-------- Record extracts --------

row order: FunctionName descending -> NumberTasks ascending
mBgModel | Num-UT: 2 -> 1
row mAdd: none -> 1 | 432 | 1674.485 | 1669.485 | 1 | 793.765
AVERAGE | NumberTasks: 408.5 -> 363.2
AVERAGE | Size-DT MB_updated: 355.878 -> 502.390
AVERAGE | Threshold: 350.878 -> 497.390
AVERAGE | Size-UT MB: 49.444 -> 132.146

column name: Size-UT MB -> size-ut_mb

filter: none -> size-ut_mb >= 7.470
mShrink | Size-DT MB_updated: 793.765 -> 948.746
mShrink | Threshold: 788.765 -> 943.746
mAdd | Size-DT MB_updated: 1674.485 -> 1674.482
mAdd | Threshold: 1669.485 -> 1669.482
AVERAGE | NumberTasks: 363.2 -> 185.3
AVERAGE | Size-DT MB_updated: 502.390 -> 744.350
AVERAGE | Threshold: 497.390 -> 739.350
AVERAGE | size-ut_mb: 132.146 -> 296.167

--------
-------- Record extracts --------

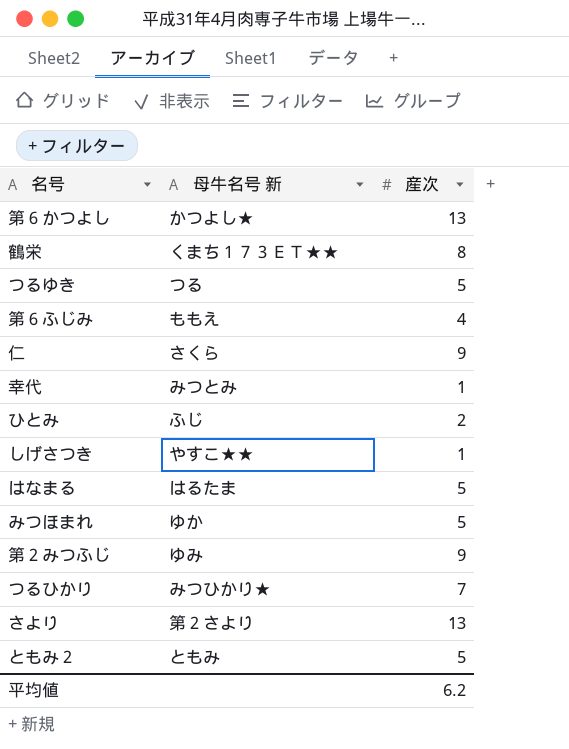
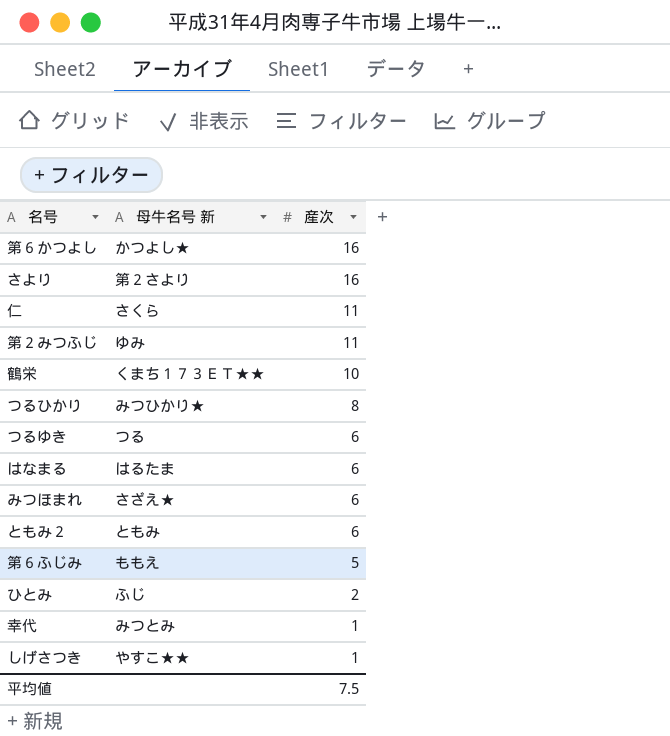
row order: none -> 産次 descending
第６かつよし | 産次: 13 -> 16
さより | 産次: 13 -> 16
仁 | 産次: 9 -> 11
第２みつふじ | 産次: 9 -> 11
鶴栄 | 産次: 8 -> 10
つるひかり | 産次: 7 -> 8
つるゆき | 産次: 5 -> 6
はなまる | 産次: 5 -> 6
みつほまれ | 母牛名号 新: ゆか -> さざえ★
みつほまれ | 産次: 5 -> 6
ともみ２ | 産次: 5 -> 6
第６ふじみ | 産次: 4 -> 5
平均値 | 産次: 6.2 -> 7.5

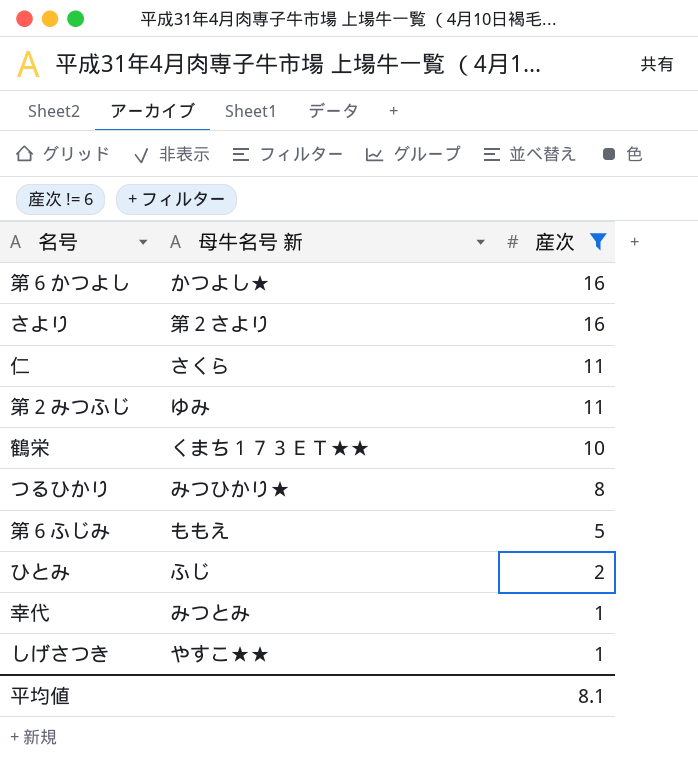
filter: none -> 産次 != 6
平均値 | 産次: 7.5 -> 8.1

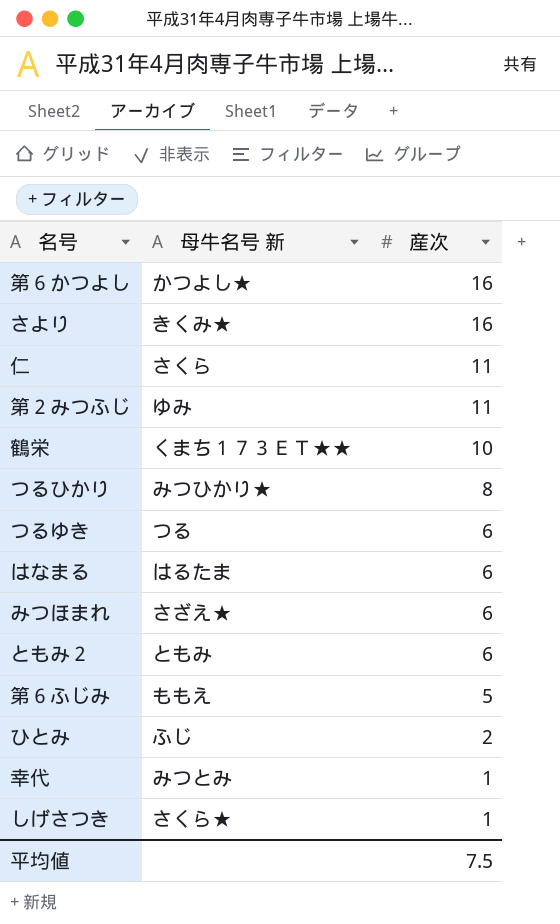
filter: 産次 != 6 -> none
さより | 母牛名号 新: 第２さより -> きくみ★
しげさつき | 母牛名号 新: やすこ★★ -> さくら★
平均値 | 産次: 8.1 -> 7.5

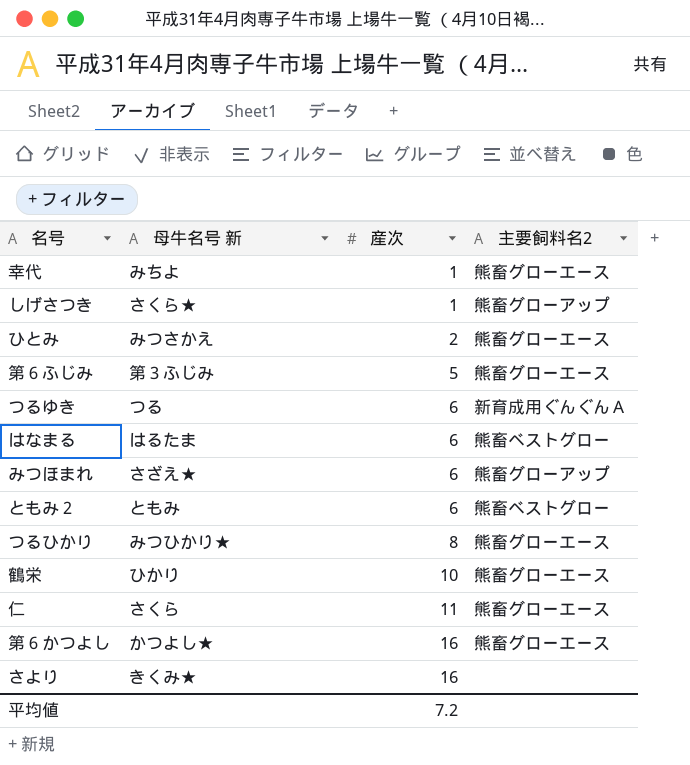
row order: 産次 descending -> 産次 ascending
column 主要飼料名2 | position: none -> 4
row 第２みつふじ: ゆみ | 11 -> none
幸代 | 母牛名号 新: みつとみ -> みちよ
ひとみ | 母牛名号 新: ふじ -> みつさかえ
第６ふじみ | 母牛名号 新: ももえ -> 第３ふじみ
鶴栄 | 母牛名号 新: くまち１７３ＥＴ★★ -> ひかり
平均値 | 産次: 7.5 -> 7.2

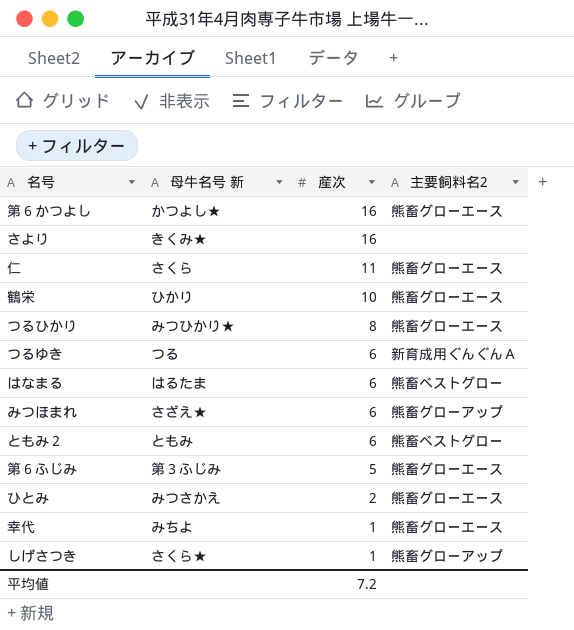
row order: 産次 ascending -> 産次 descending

--------
-------- Record extracts --------

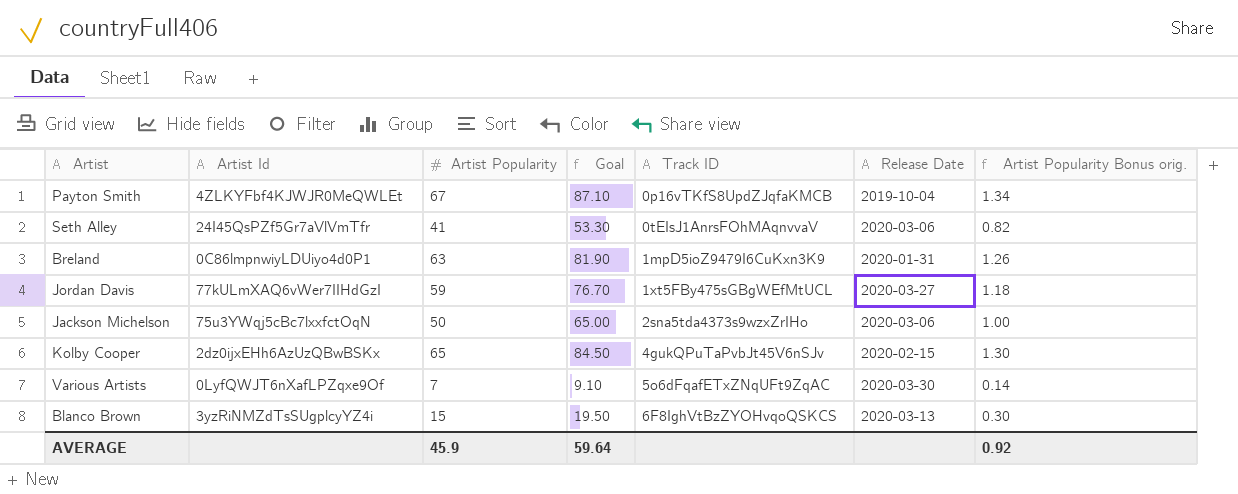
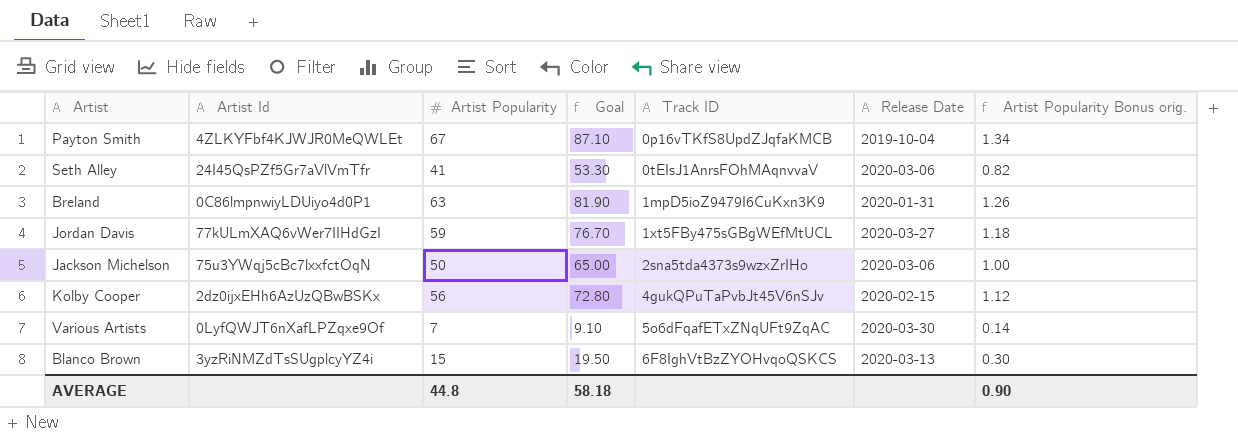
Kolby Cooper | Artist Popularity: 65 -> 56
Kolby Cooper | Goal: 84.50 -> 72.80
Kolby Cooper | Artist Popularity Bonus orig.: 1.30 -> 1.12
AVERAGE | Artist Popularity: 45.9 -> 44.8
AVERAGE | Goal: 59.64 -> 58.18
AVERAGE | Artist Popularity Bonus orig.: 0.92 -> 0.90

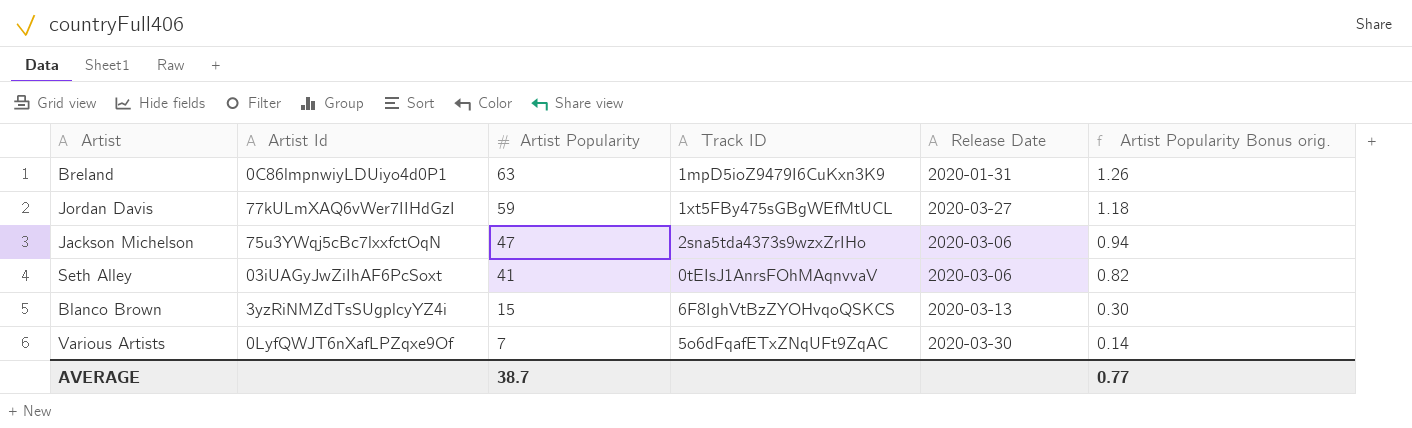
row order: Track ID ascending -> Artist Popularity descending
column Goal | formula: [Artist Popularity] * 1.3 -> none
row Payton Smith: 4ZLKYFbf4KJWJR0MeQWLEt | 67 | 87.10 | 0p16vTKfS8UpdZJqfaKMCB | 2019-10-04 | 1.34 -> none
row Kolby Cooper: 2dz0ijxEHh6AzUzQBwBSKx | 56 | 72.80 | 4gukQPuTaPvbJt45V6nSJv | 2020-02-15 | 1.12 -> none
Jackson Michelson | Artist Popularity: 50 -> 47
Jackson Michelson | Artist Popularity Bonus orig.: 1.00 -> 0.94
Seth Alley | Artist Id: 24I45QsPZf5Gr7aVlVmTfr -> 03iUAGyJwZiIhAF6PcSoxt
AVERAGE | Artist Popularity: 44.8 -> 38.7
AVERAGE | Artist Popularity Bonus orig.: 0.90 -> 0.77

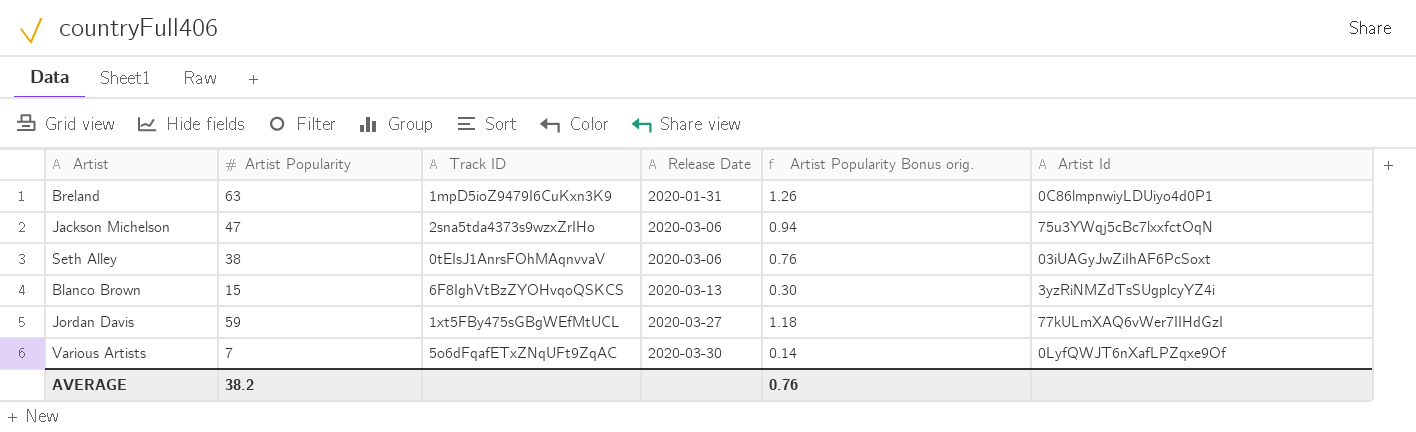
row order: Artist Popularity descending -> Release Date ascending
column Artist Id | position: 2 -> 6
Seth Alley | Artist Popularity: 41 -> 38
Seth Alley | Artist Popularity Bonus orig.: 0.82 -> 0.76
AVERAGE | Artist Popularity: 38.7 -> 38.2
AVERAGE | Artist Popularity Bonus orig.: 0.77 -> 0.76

--------

### [What the task asks]
As the answer, set down only the lines from the data above between the one holding "mShrink | Size-DT" and the one holding "AVERAGE | size-ut_mb: 132.146 -> 296.167", inclusive, exactly as they read.

### [Task result]
mShrink | Size-DT MB_updated: 793.765 -> 948.746
mShrink | Threshold: 788.765 -> 943.746
mAdd | Size-DT MB_updated: 1674.485 -> 1674.482
mAdd | Threshold: 1669.485 -> 1669.482
AVERAGE | NumberTasks: 363.2 -> 185.3
AVERAGE | Size-DT MB_updated: 502.390 -> 744.350
AVERAGE | Threshold: 497.390 -> 739.350
AVERAGE | size-ut_mb: 132.146 -> 296.167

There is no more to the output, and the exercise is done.